Well-Studied Gorilla Dies After Long Life
Thirty-eight-year-old Puck was one of the most studied mountain gorillas in history, and was the oldest living member of the largest family of gorillas ever studied as well (called the Effie clan). She died on April 10, with preliminary necropsy reports (carried out by the Mountain Gorilla Veterinary Project) showing cancer in several locations of her body.
Puck was one of the gorillas who was first observed by Dr. Dian Fossey, when she was born on Dec. 15, 1968. Her mother, Effie, was then the dominant female of a group Fossey called “Group 5,” which later split into two groups we study today – Shinda’s group and Pablo’s group.
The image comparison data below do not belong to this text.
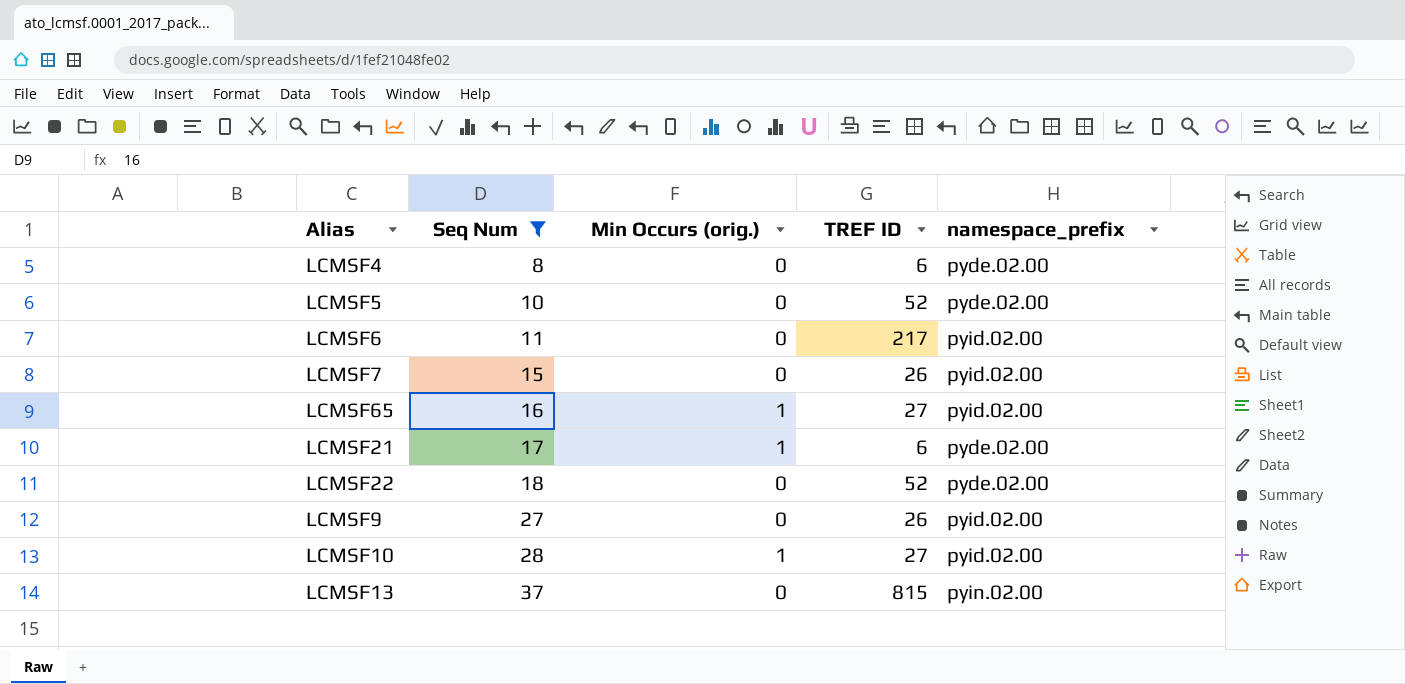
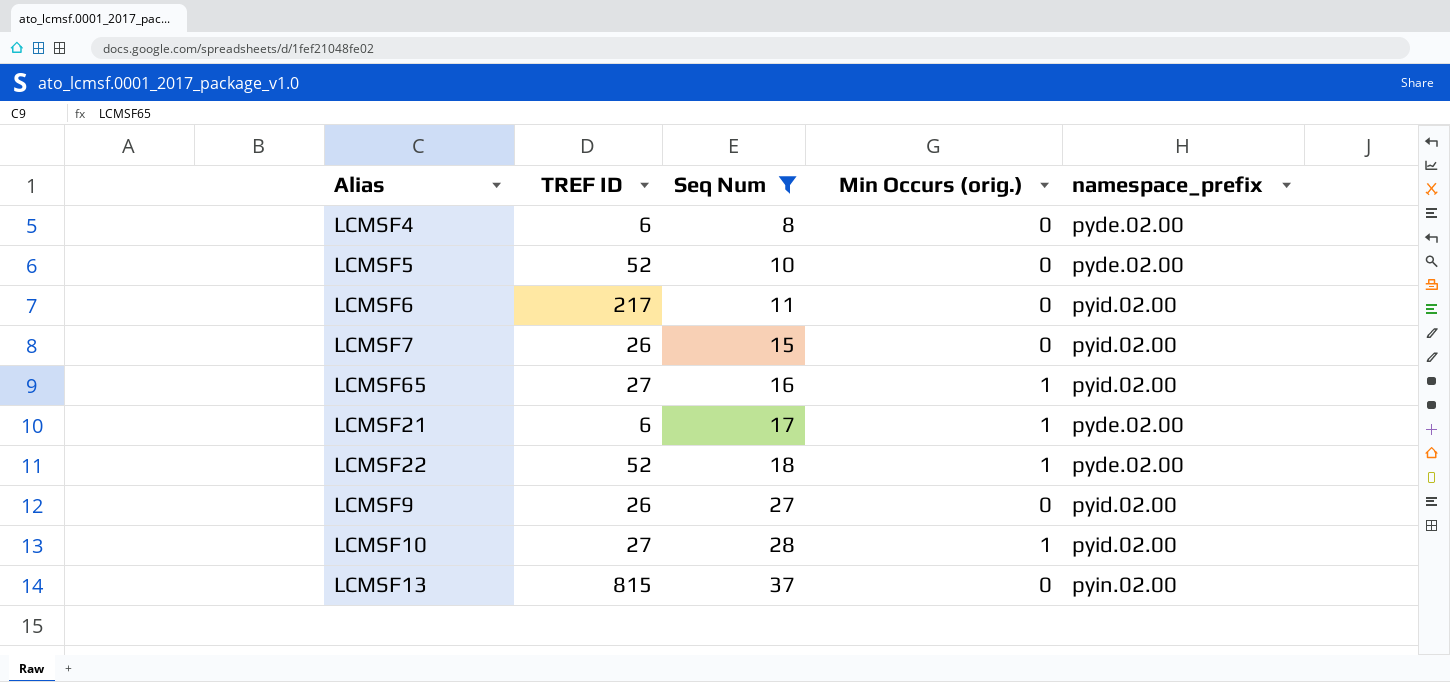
column TREF ID | position: 4 -> 2
LCMSF22 | Min Occurs (orig.): 0 -> 1

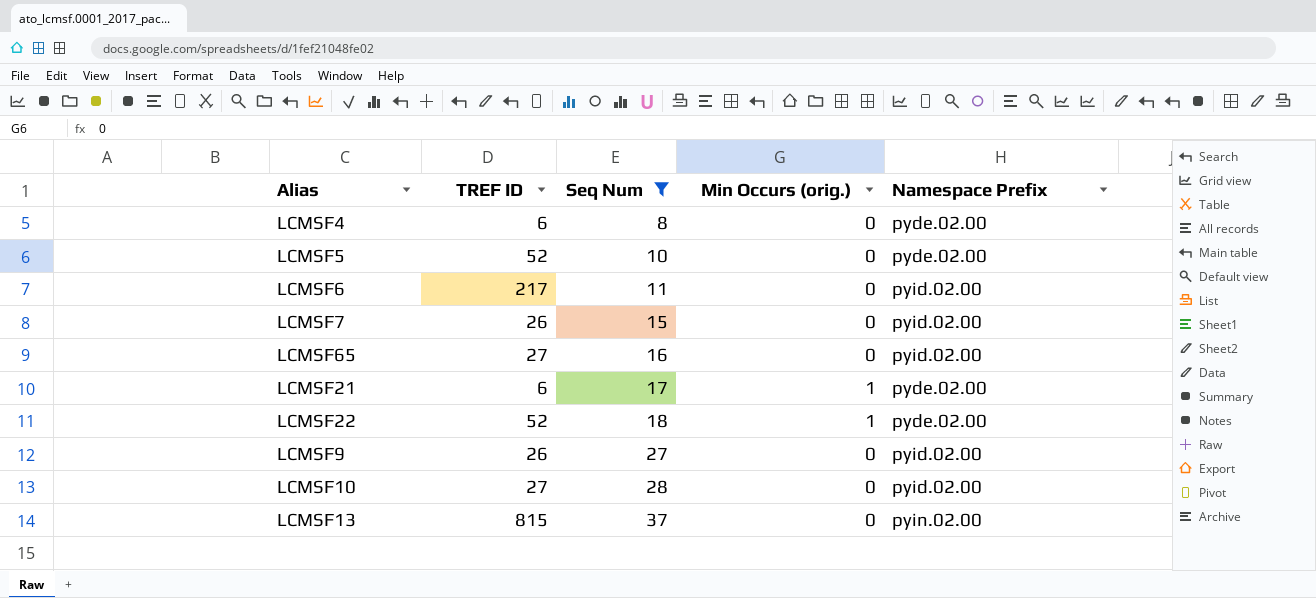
column name: namespace_prefix -> Namespace Prefix
LCMSF65 | Min Occurs (orig.): 1 -> 0
LCMSF10 | Min Occurs (orig.): 1 -> 0

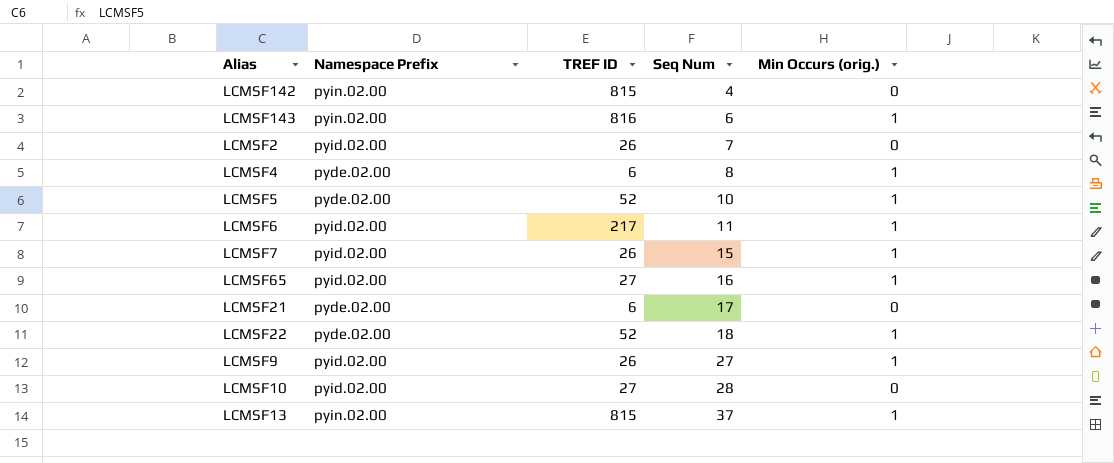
filter: Seq Num >= 8 -> none
column Namespace Prefix | position: 5 -> 2
LCMSF4 | Min Occurs (orig.): 0 -> 1
LCMSF5 | Min Occurs (orig.): 0 -> 1
LCMSF6 | Min Occurs (orig.): 0 -> 1
LCMSF7 | Min Occurs (orig.): 0 -> 1
LCMSF65 | Min Occurs (orig.): 0 -> 1
LCMSF21 | Min Occurs (orig.): 1 -> 0
LCMSF9 | Min Occurs (orig.): 0 -> 1
LCMSF13 | Min Occurs (orig.): 0 -> 1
Puck is mentioned several times (and with affection) in Fossey’s book Gorillas in the Mist, and Fossey notes that she had thought Puck was a male – right up until the time she gave birth to her first offspring. This first offspring (which Fossey named “Cantsbee” because she exclaimed “It can’t be” when the supposedly male Puck gave birth), is now the dominant silverback of Pablo’s group, which is the largest gorilla group ever recorded and is closely monitored by our staff at Karisoke every day.
Puck also had several other offspring as well as grandchildren, and most of them spent a lot of time with her. In particular, her youngest offspring, female Nyandwi, was often seen close to Puck and tried to help her keep up and not get separated from the group when she became weak on her last day of life.
The Karisoke staff are proud to have been able to follow this historic gorilla with a strong and interesting personality. She will be remembered with affection and missed by all who knew her.